Das politische Ende der „Großen Vorsitzenden“ der Einheitspartei CDUCSUFDPGrüne ist eingeläutet: Angela Merkel geht, leider aber nur stückweise. Ihr Amt als Parteichefin will sie aufgeben, als Kanzlerin will Pattex-Angela noch drei Jahre weitermerkeln. Damit überspannt sie selbst bei ihren rückgratlosen Parteisoldaten den Bogen: Schon fordert die Junge Union Baden-Württemberg Merkels Rücktritt als Kanzlerin. Warum die jungen Siegfrieds erst jetzt aus ihrer Höhle treten, um dem alten Drachen den Rest zu geben, bleibt jedoch ihr Geheimnis. Mut und Entschlossenheit sehen anders aus.

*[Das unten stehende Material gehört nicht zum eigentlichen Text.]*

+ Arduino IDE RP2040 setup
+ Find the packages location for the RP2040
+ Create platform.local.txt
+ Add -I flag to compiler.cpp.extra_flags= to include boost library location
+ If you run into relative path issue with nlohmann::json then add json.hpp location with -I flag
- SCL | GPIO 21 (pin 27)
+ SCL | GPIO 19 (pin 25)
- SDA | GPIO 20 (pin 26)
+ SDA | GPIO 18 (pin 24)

Der Merkel-Klon Kramp-Karrenbauer bringt sich für die Nachfolge in Stellung. Ebenso Jens Spahn, der – passend zu Halloween – alle Organe der deutschen Bürger für den Staat zur Resteverwertung fordert. Dazu meldet Friedrich Merz sich aus seiner politischen Gruft zurück; die Älteren unter uns werden mit dem Namen noch etwas anfangen können. Kurzum: ein Gruselkabinett sondergleichen. Wenn das die versprochene Erneuerung der Altparteien sein soll, dann gute Nacht!